** Dataset excerpts **
────────────────────────────────────────
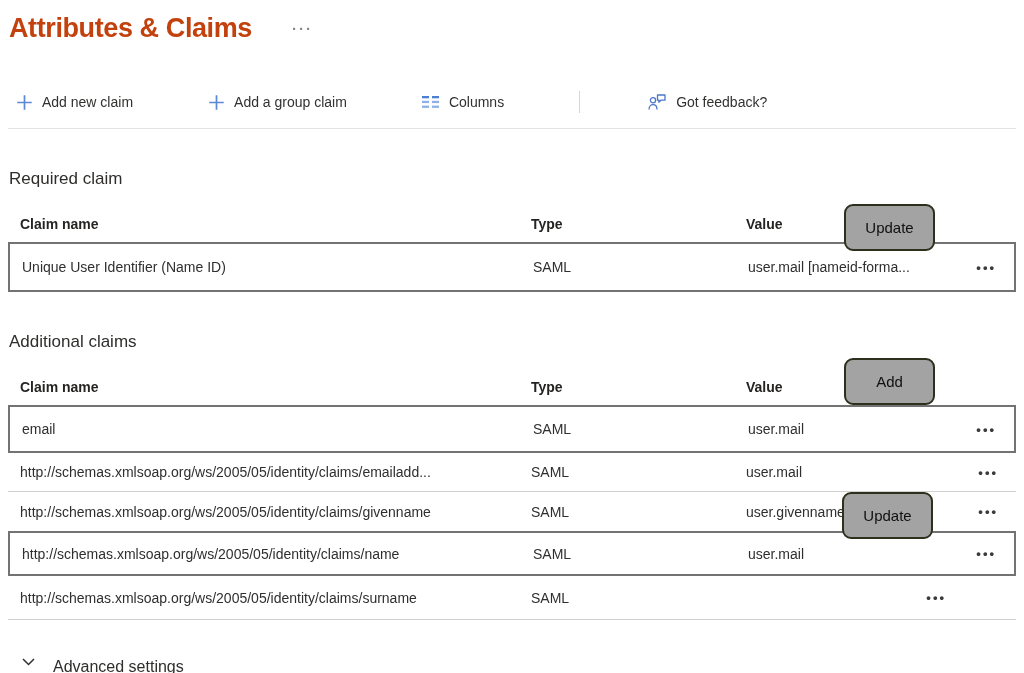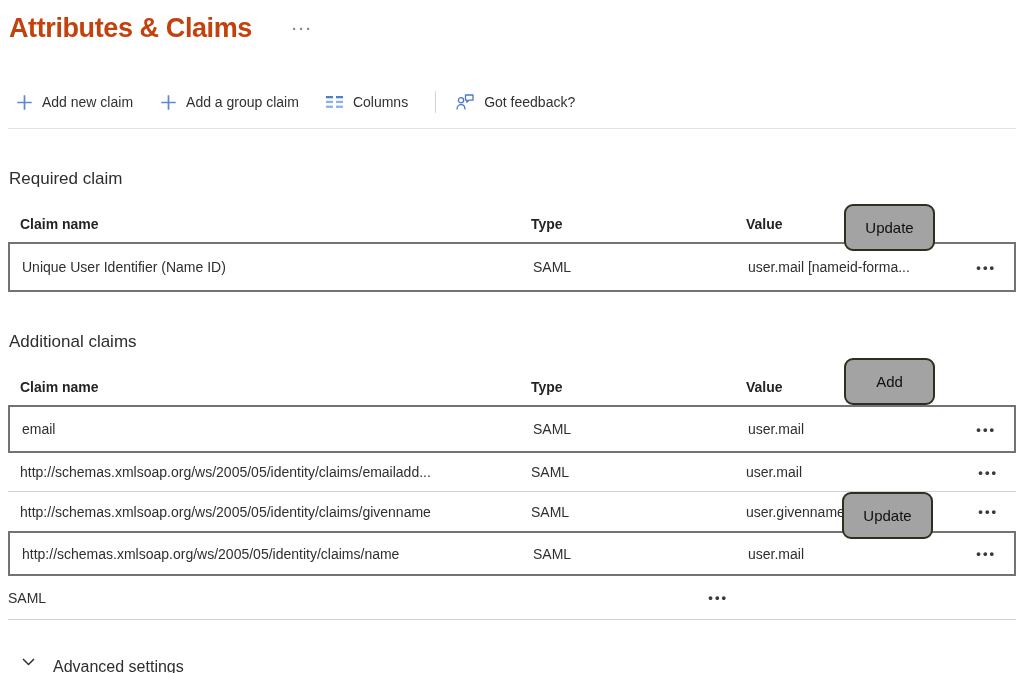--- a/index.html
+++ b/index.html
@@ -12,7 +12,7 @@
   .page-title{font-size:27px;font-weight:700;color:#c2410c;letter-spacing:-0.4px;}
   .title-more{margin-left:40px;color:#8a8886;font-size:15px;font-weight:700;letter-spacing:2px;cursor:pointer;}
   
-  .toolbar{margin:44px 0 0 16px;height:24px;display:flex;align-items:center;font-size:14px;color:#323130;}
+  .toolbar{margin:44px 0 0 16px;height:24px;display:flex;align-items:center;font-size:14px;color:#323130;gap:48px;}
   .tb-item{display:flex;align-items:center;gap:9px;cursor:pointer;margin-right:27px;white-space:nowrap;}
   .tb-sep{width:1px;height:22px;background:#d6d6d6;margin:0 20px 0 0;}
   .divider{height:1px;background:#e3e3e3;margin:14px 8px 0 8px;}

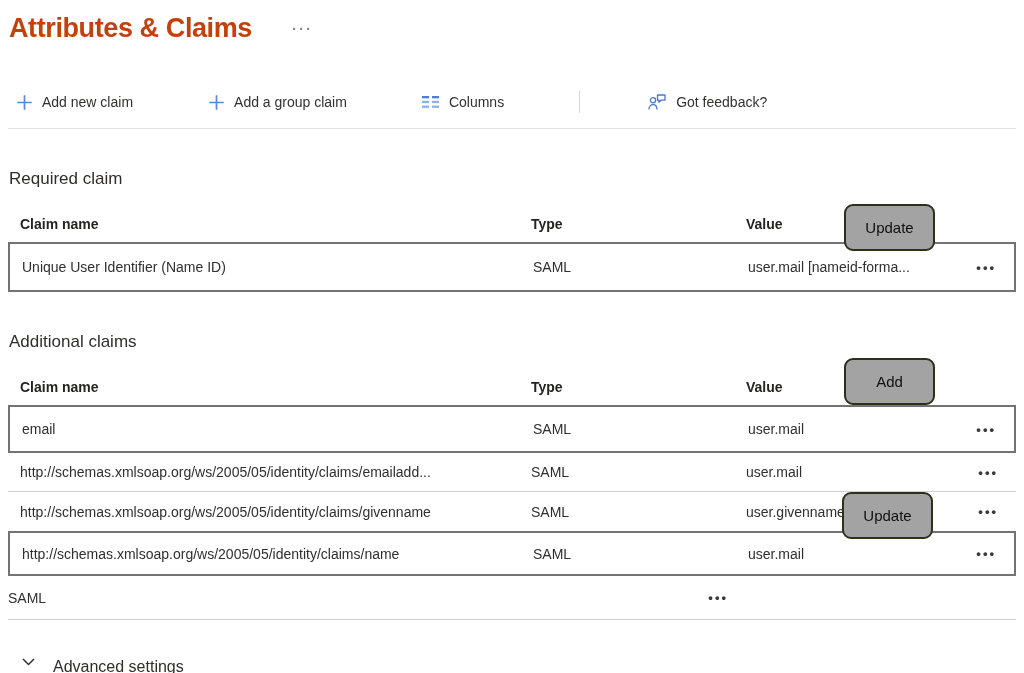--- a/index.html
+++ b/index.html
@@ -161,6 +161,7 @@
   </div>
 
   <div class="trow row-plain rp-5 rp-divider">
+    <span class="cell-1 row-cell">http://schemas.xmlsoap.org/ws/2005/05/identity/claims/surname</span>
     <span class="cell-2 row-cell">SAML</span>
     <span class="cell-menu more-dots">•••</span>
   </div>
────────────────────────────────────────
** What you have to do **
Look through the data above. Find each line with the string "spacing" and copy it.

** Exercise output **
   .page-title{font-size:27px;font-weight:700;color:#c2410c;letter-spacing:-0.4px;}
   .title-more{margin-left:40px;color:#8a8886;font-size:15px;font-weight:700;letter-spacing:2px;cursor:pointer;}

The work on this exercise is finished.